Żałoba na UW
Społeczność UW i mieszkańcy Warszawy są w szoku. W niezwykle brutalnym ataku, którego w środę wieczorem dokonał 22-letni student trzeciego roku prawa na tej uczelni, zginęła kobieta - pracowniczka portierni, a ciężko ranny został strażnik. 22-latek został zatrzymany.
Czwartek to dzień żałoby na UW, odwołano zajęcia, a o godz. 13 przed Auditorium Maximum, gdzie doszło do zbrodni, studenci i wykładowcy uczczą pamięć zmarłej pracowniczki.
Już w nocy przed bramą główną UW pojawiły się znicze, mieszkańcy przynoszą także kwiaty. Pojawiły się czarne flagi.
8 maja ogłoszono żałobę także na UKSW.
Atak na UW
W środę, 7 maja, około godziny 18:40, na terenie Kampusu Uniwersytetu Warszawskiego rozegrały się dramatyczne sceny. Jak poinformowała Komenda Stołeczna Policji, 22-letni mężczyzna wtargnął na teren uczelni i zaatakował siekierą dwie osoby.
"Zatrzymany został mężczyzna, który wtargnął na teren Kampusu Uniwersytetu Warszawskiego. Nie żyje jedna osoba, druga z obrażeniami ciała została przewieziona do szpitala. Do zdarzenia doszło około godziny 18:40, to wtedy na teren Kampusu Uniwersytetu Warszawskiego wtargnął mężczyzna i zaatakował siekierą znajdujące się tam osoby. To 22-letni obywatel Polski. Jedna osoba nie żyje, druga z ciężkimi obrażeniami ciała trafiła do szpitala. Na miejscu pracują Prokuratorzy oraz Policjanci. Czynności w toku" - podawała KSP.
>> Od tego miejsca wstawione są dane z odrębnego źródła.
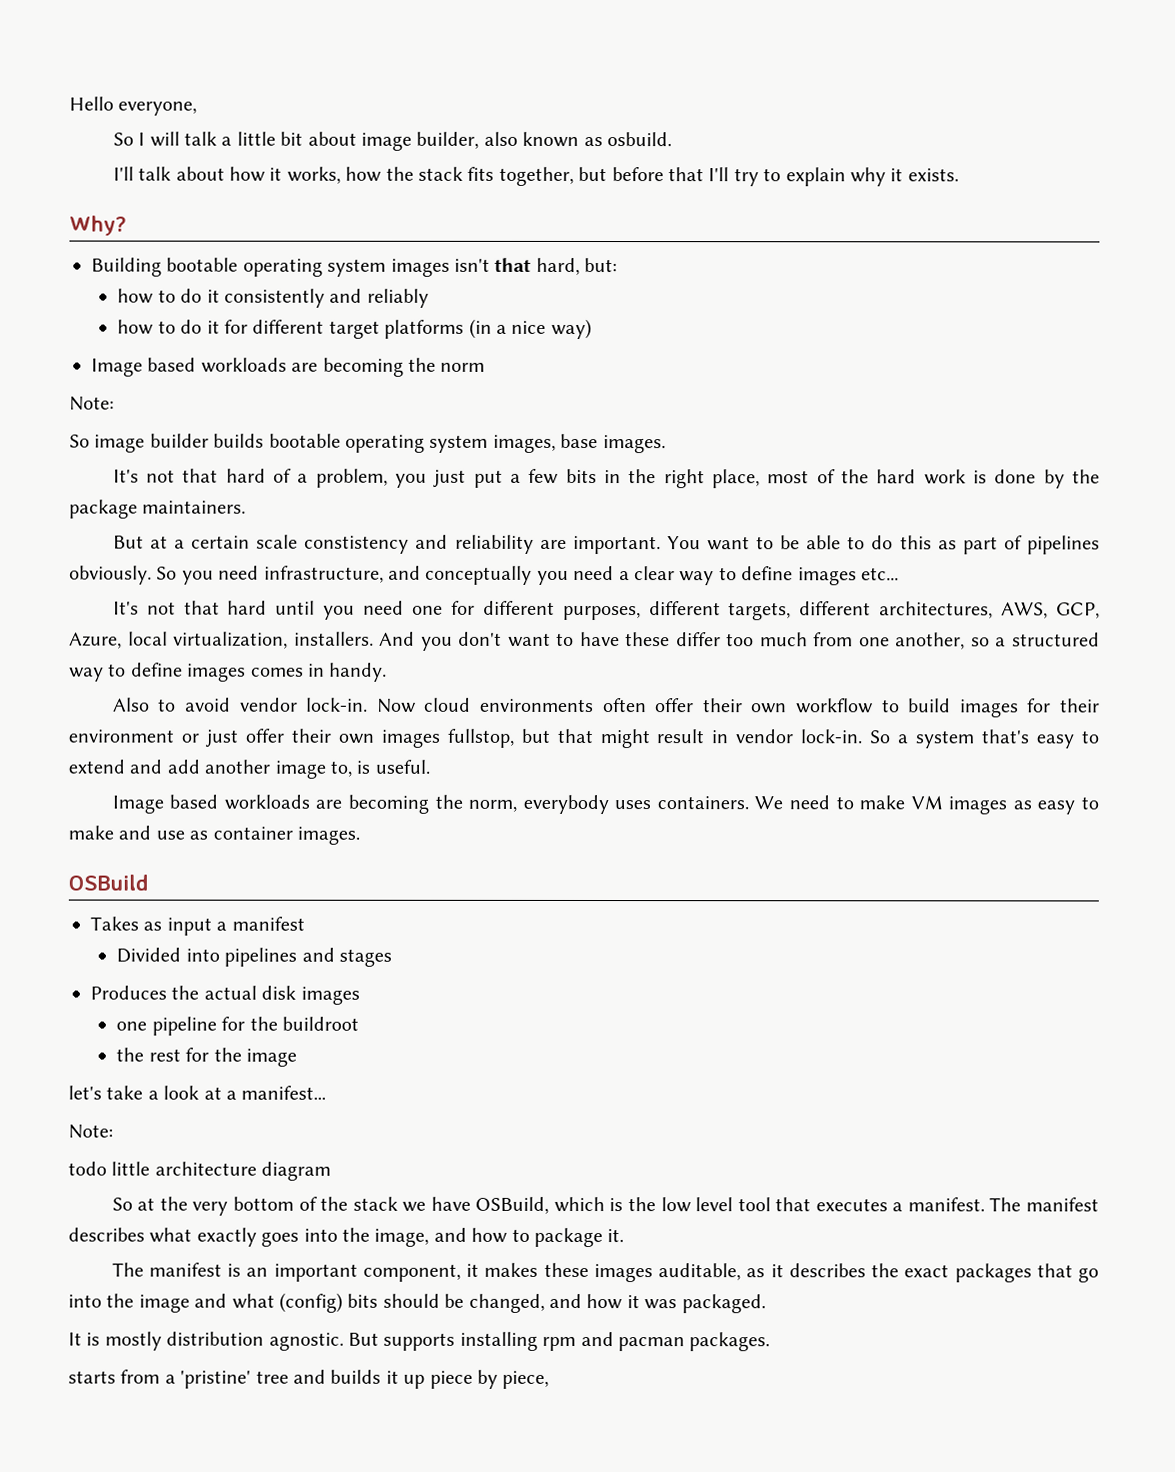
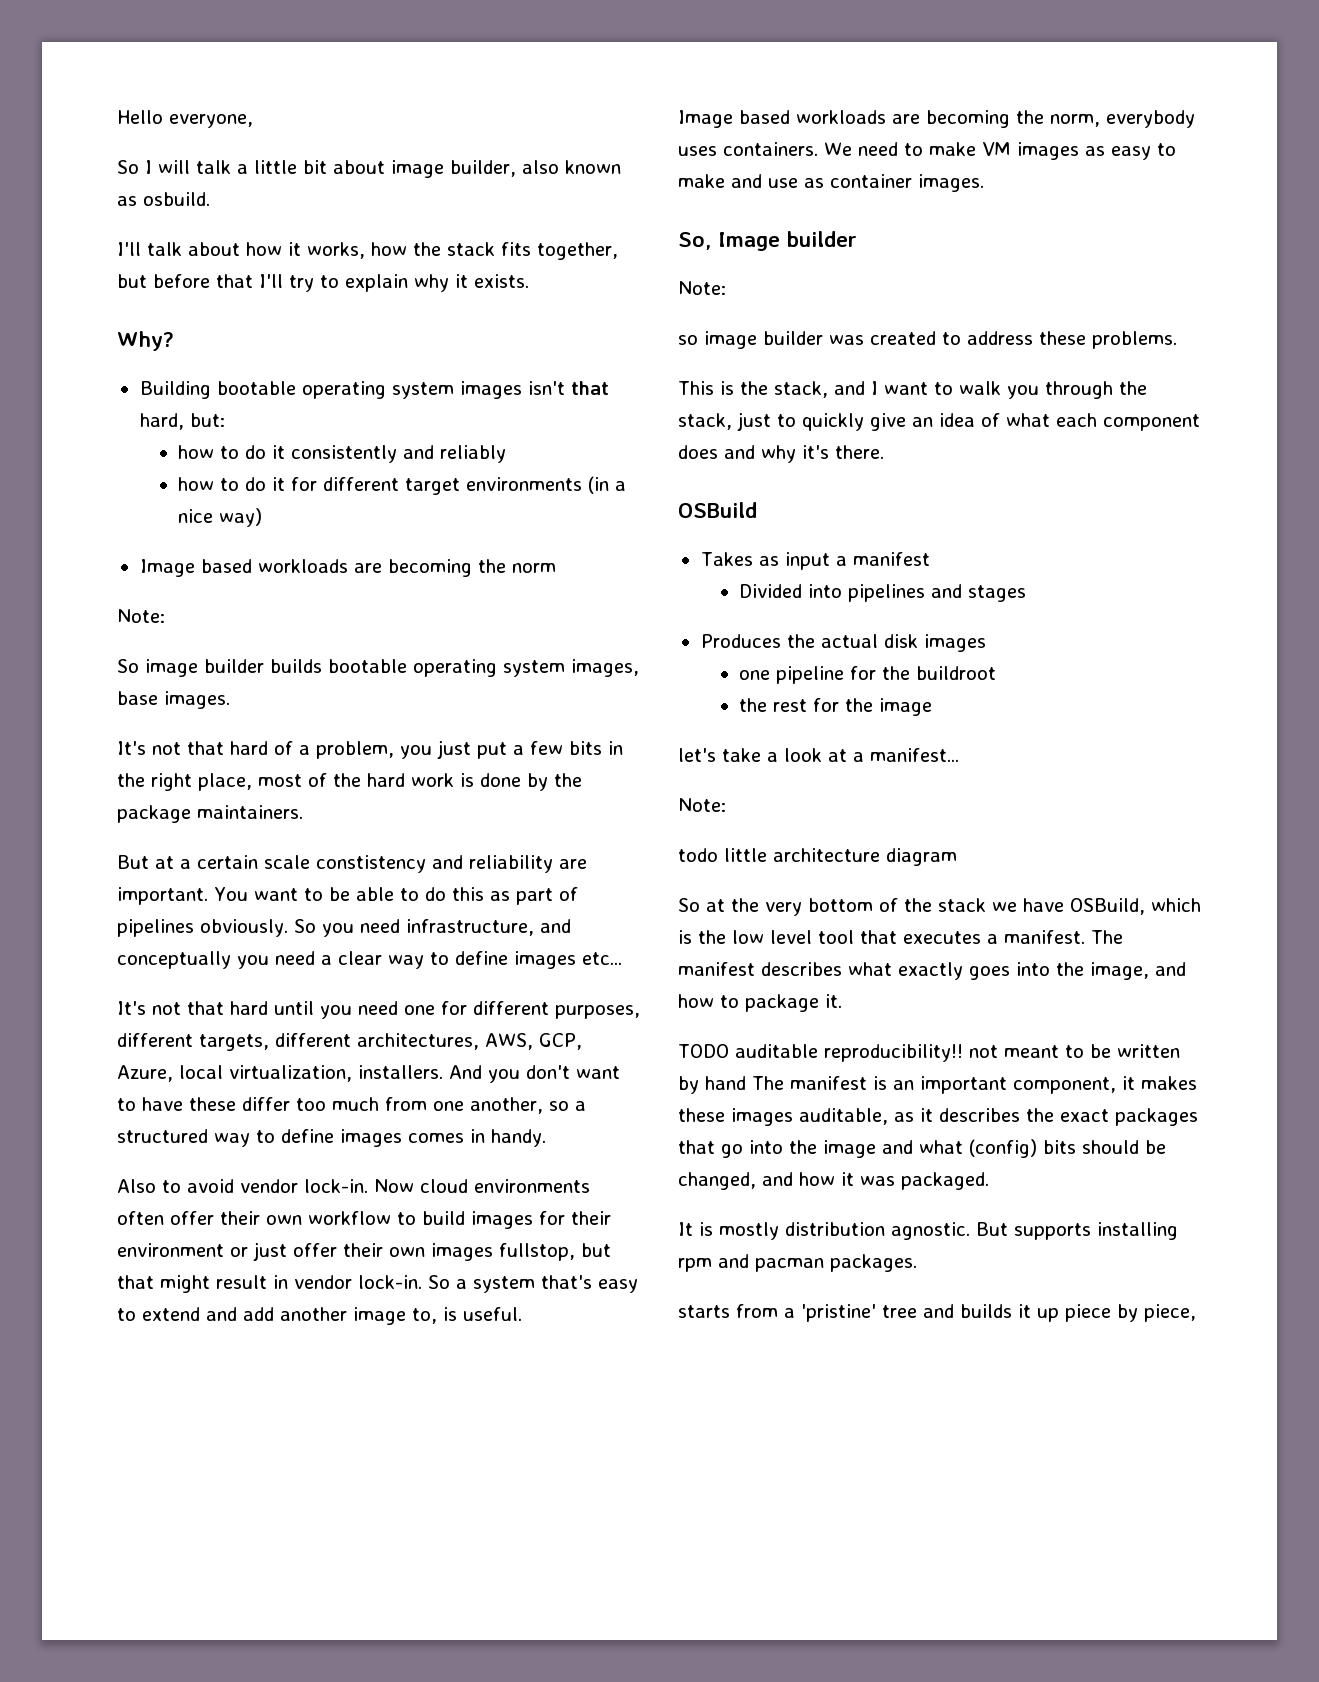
- how to do it for different target platforms (in a nice way)
+ how to do it for different target environments (in a nice way)
+ So, Image builder
+ Note:
+ so image builder was created to address these problems.
+ This is the stack, and I want to walk you through the stack, just to quickly give an idea of what each component does and why it's there.
- The manifest is an important component, it makes these images auditable, as it describes the exact packages that go into the image and what (config) bits should be changed, and how it was packaged.
+ TODO auditable reproducibility!! not meant to be written by hand The manifest is an important component, it makes these images auditable, as it describes the exact packages that go into the image and what (config) bits should be changed, and how it was packaged.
Kim jest sprawca ataku na UW?
Sprawcą okazał się 22-letni student trzeciego roku prawa. UW przyznaje, że to jeden z ich studentów. Świadkowie zdarzenia relacjonują, że mężczyzna "spokojnie chodził z siekierą w ręku".
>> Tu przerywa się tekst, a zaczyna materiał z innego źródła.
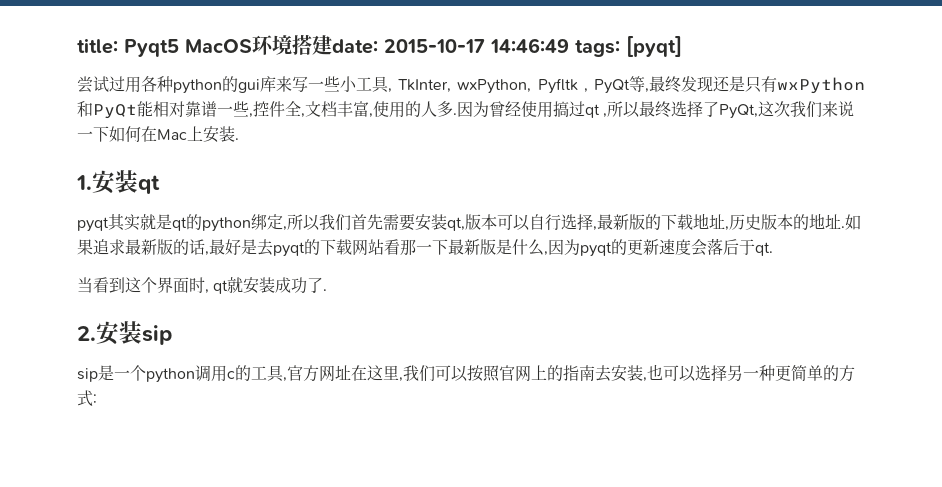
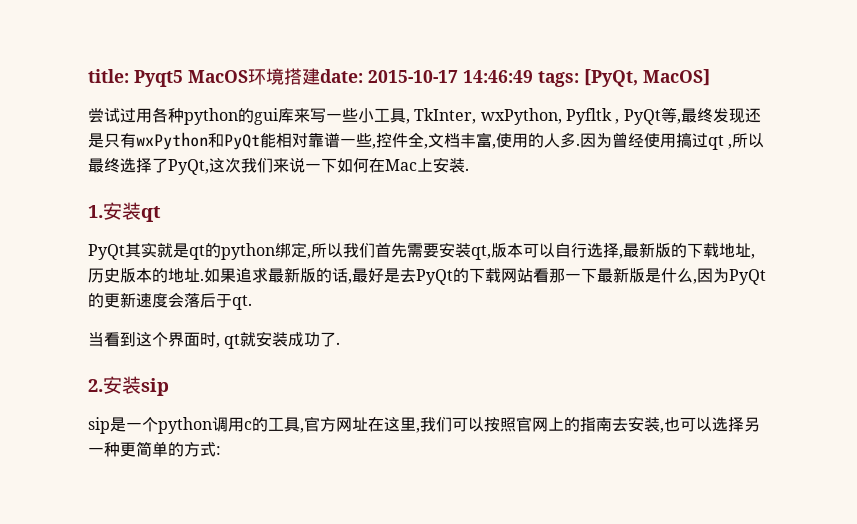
- title: Pyqt5 MacOS环境搭建date: 2015-10-17 14:46:49 tags: [pyqt]
+ title: Pyqt5 MacOS环境搭建date: 2015-10-17 14:46:49 tags: [PyQt, MacOS]
- pyqt其实就是qt的python绑定,所以我们首先需要安装qt,版本可以自行选择,最新版的下载地址,历史版本的地址.
+ PyQt其实就是qt的python绑定,所以我们首先需要安装qt,版本可以自行选择,最新版的下载地址,历史版本的地址.
- 如果追求最新版的话,最好是去pyqt的下载网站看那一下最新版是什么,因为pyqt的更新速度会落后于qt.
+ 如果追求最新版的话,最好是去PyQt的下载网站看那一下最新版是什么,因为PyQt的更新速度会落后于qt.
W sieci pojawiły się nagrania z miejsca tragedii, ukazujące ofiarę oraz sprawcę z wykrzywioną twarzą. Ocenzurowana klatka z jednego materiału znajduje się poniżej. Nagrania nie zostaną opublikowane, ponieważ są zbyt brutalne i przedstawiają ofiarę tego ataku.
Jak się okazało, minister sprawiedliwości Adam Bodnar przebywał na terenie kampusu UW w czasie tragicznego wydarzenia. Jeden z funkcjonariuszy SOP, który go ochraniał, brał udział w interwencji po ataku na kampusie. - Dziękuję funkcjonariuszowi SOP, który był obecny w pobliżu, pracując w zespole zabezpieczającym moją wizytę na Uniwersytecie Warszawskim. Został zaalarmowany o wydarzeniu, pobiegł na miejsce i skutecznie wsparł straż uniwersytecką w interwencji - relacjonował w mediach społecznościowych minister sprawiedliwości Adam Bodnar.
Prokuratura o ataku na UW
Śledztwo w sprawie brutalnego zabójstwa na Uniwersytecie Warszawskim prowadzi prokuratura. Zabezpieczono liczne dowody, które mają pomóc w ustaleniu dokładnego przebiegu zdarzeń i motywów sprawcy. - Trwają prowadzone przez prokuratorów z Prokuratury Rejonowej Warszawa - Śródmieście Północ oględziny zwłok i miejsca ich ujawnienia na Uniwersytecie Warszawskim. W czynnościach bierze udział lekarz sądowy. Sprawca został zatrzymany, zabezpieczono liczne dowody. Z uwagi na charakter zdarzenia szersze informacje odnośnie tej sprawy zostaną podane jutro w późnych godzinach popołudniowych - przekazał prok. Piotr Antoni Skiba, rzecznik Prokuratury Okręgowej w Warszawie.